Which lines run from the one containing "[581,516,630,527] [544,534,585,544] [560,551,607,561]" to the end of the entries? Quote them exactly, and nothing else.
** PROVIDED ENTRIES follows **
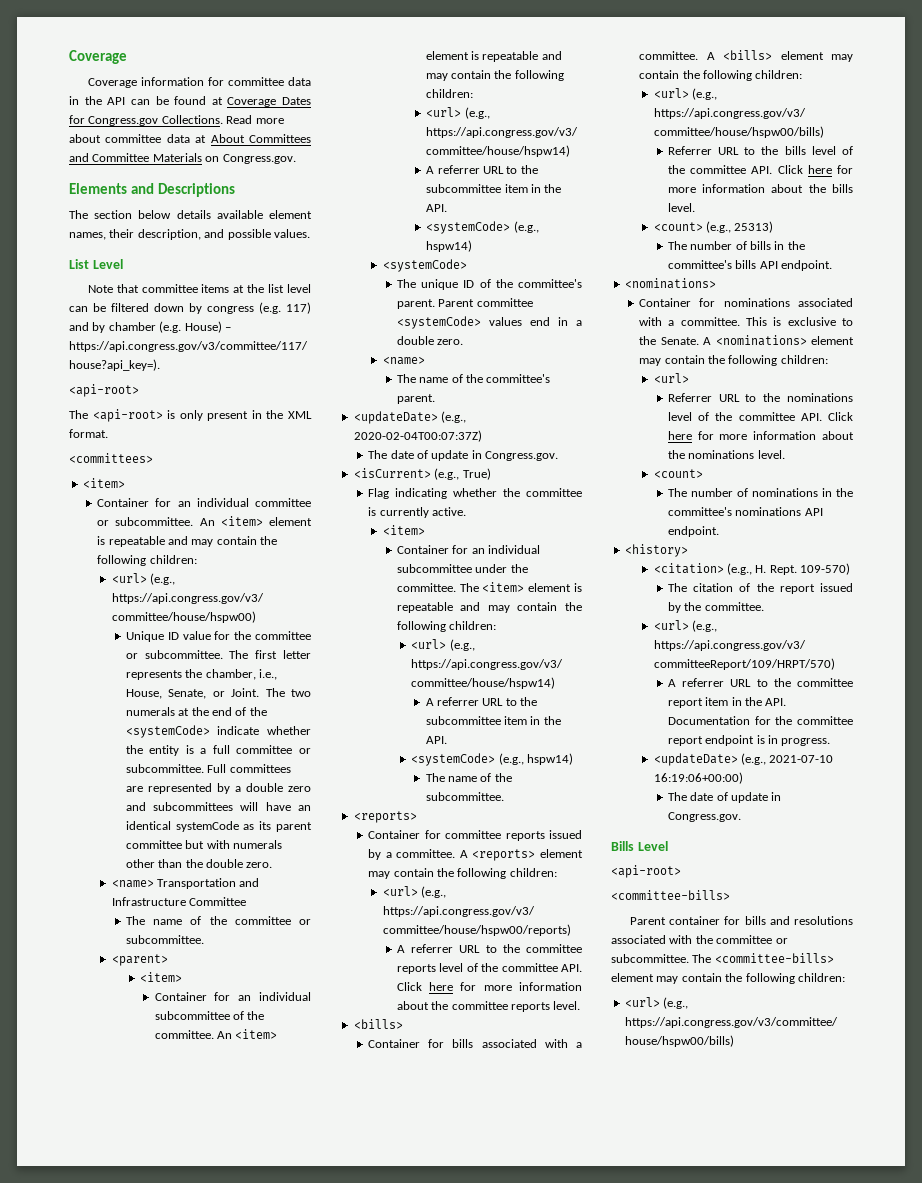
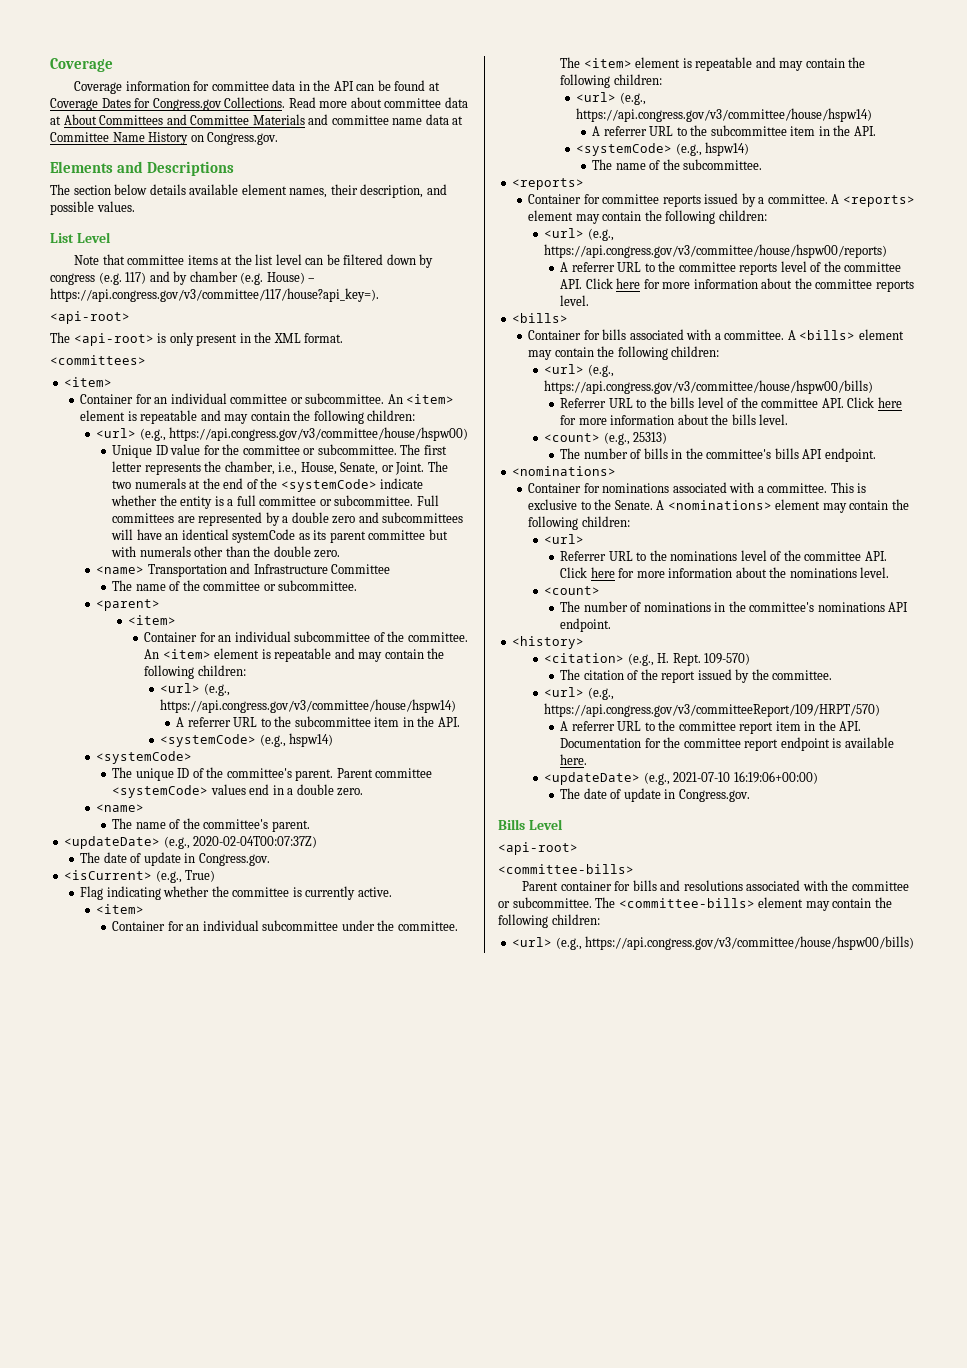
(202, 157) none -> [308,114,464,125] [50,132,189,145] and committee name data at Committee Name History
[768,735,831,746] in progress. -> [844,737,894,748] [560,754,588,765] available here.

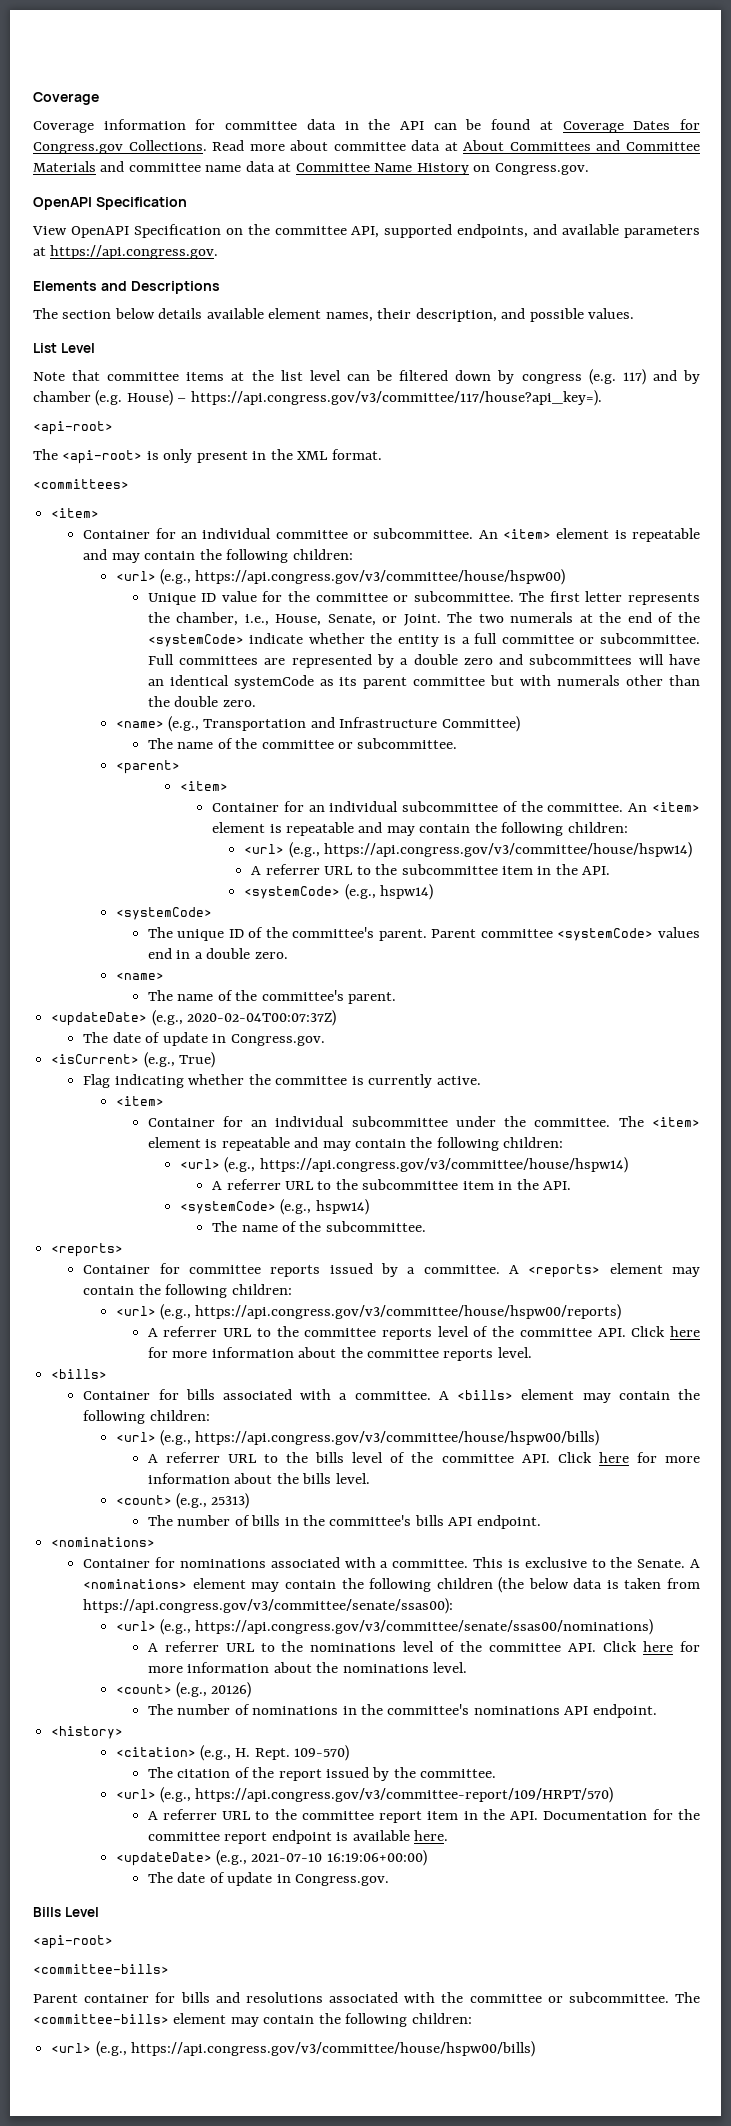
(279, 138) none -> [33,197,187,210] [32,224,700,238] [33,245,219,259] // OpenAPI Specification // View OpenAPI Specification on the committee API, supported endpoints, and available parameters at https://api.congress.gov.
(145, 570) none -> [167,716,199,732] (e.g.,
[331,564,391,574] Committee -> [441,716,520,732] Committee)
[560,398,607,408] Referrer -> [147,1452,220,1463] A referrer
[581,516,630,527] [544,534,585,544] [560,551,607,561] children: // <url> // Referrer -> [436,1577,700,1593] [83,1598,454,1614] [115,1619,654,1635] [147,1641,219,1652] children (the below data is taken from https://api.congress.gov/v3/committee/senate/ssas00): // <url> (e.g., https://api.congress.gov/v3/committee/senate/ssas00/nominations) // A referrer
(601, 590) none -> [175,1682,252,1698] (e.g., 20126)
[544,703,881,717] https://api.congress.gov/v3/committeeReport/109/HRPT/570) -> [195,1787,614,1803] https://api.congress.gov/v3/committee-report/109/HRPT/570)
** End of PROVIDED ENTRIES **
PROBLEM SOLUTION:
[581,516,630,527] [544,534,585,544] [560,551,607,561] children: // <url> // Referrer -> [436,1577,700,1593] [83,1598,454,1614] [115,1619,654,1635] [147,1641,219,1652] children (the below data is taken from https://api.congress.gov/v3/committee/senate/ssas00): // <url> (e.g., https://api.congress.gov/v3/committee/senate/ssas00/nominations) // A referrer
(601, 590) none -> [175,1682,252,1698] (e.g., 20126)
[544,703,881,717] https://api.congress.gov/v3/committeeReport/109/HRPT/570) -> [195,1787,614,1803] https://api.congress.gov/v3/committee-report/109/HRPT/570)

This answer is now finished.